Collection in-store or Local Delivery – Please call 01782 777423 for more details

Axolotls make great first time amphibians, and due to their strange appearance they make great talking points (with questions usually resembling ‘what on earth is that’). They are very hardy and quite forgiving of the kinds of mistakes that beginners can make.
Whilst axolotls are generally considered to be communal, care should be taken when housing specimens together which differ in size, cannibalism is not unheard of in this species (in fact it is quite common when large individuals are houses with youngsters).

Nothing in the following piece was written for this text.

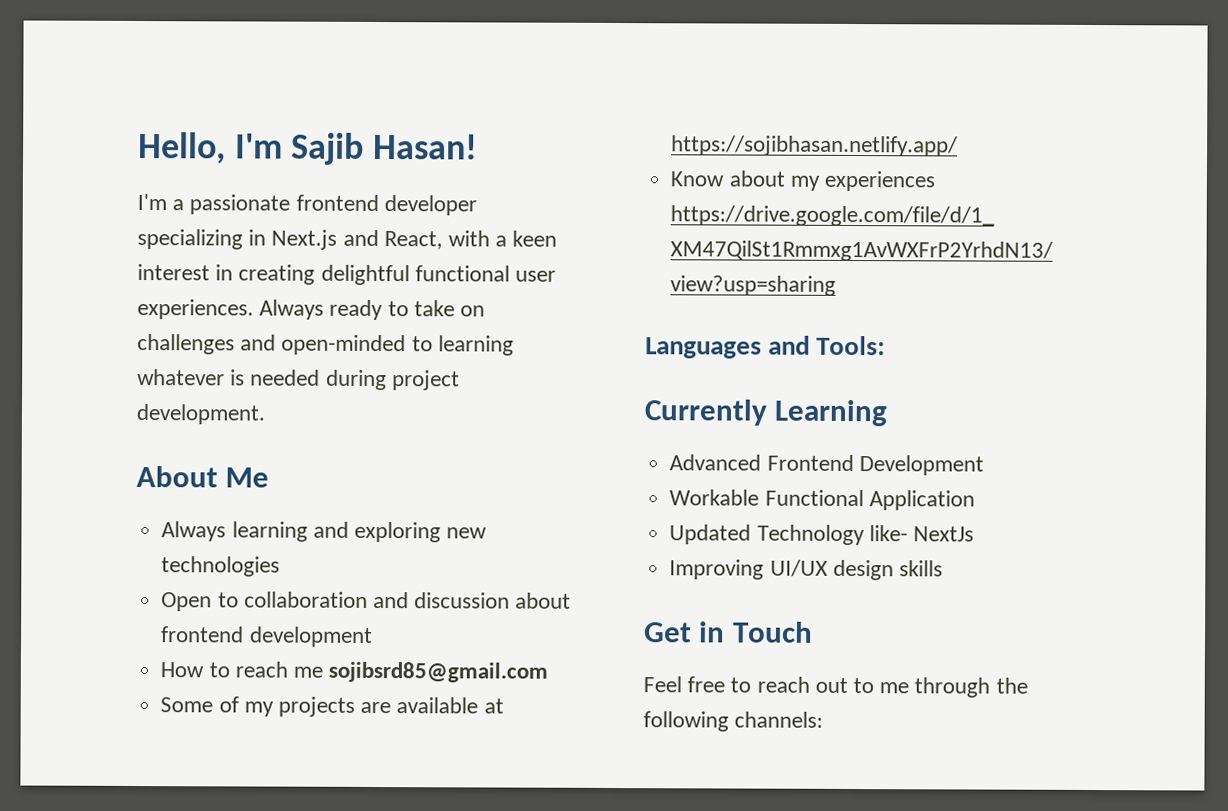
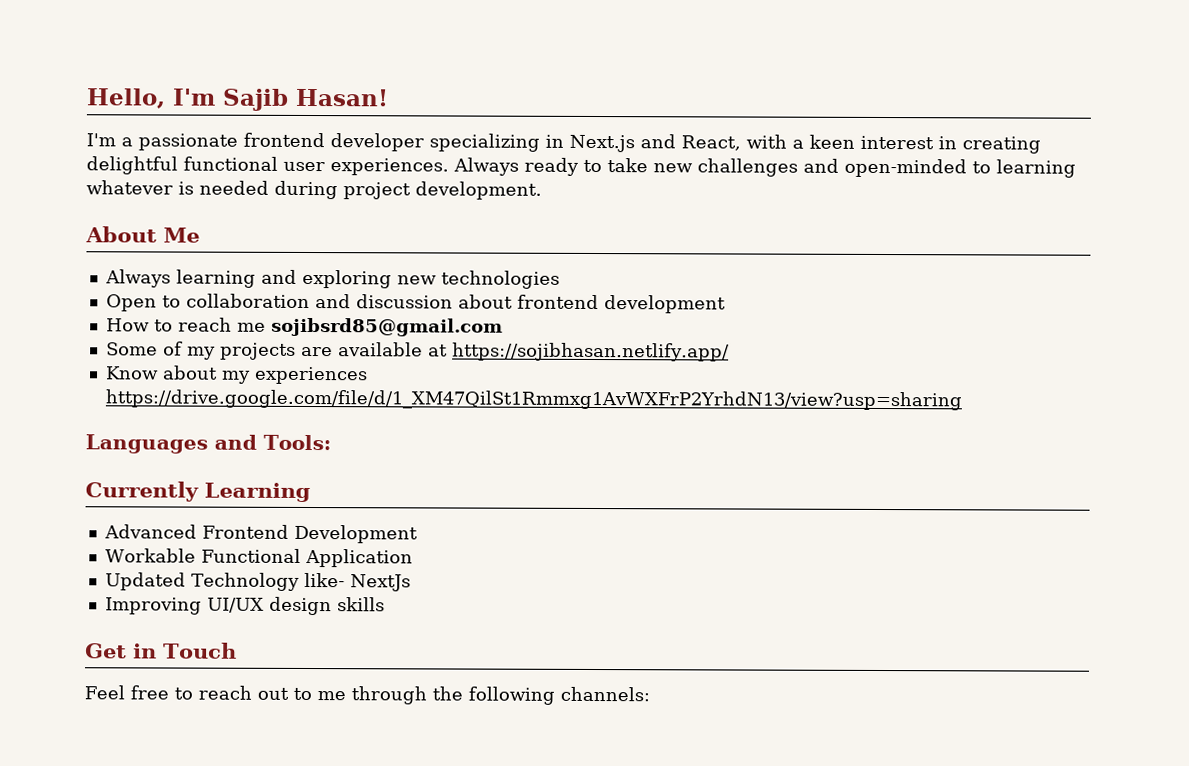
- Always ready to take on challenges and open-minded to learning whatever is needed during project development.
+ Always ready to take new challenges and open-minded to learning whatever is needed during project development.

The axolotl, Ambystoma mexicanum (pronounced axo-lot-ul) is a rather bizarre looking critter, with its soft body, almost fish like head and external gills. Reaching some 9-10 inches in length (up to 12 inches in exceptional circumstances) and living for up to 15 years, axolotls are actually neotenic salamanders.
That is to say they are the larval stage of a salamander that rarely go through metamorphosis and therefore retain juvenile features, remaining purely aquatic with external gills. More bizarrely still, they are fully able to reproduce during this juvenile phase and they rarely actually turn in to the adult phase.
The name axolotl stems from the Aztec Language of Nahuatl where it is thought to mean Water Dog, Water Doll, Water Slave? and ?Servant of the water?. Whilst extremely common in captivity, axolotls are unfortunately critically endangered in the wild. Naturally found in Mexico (once with a fairly expansive range).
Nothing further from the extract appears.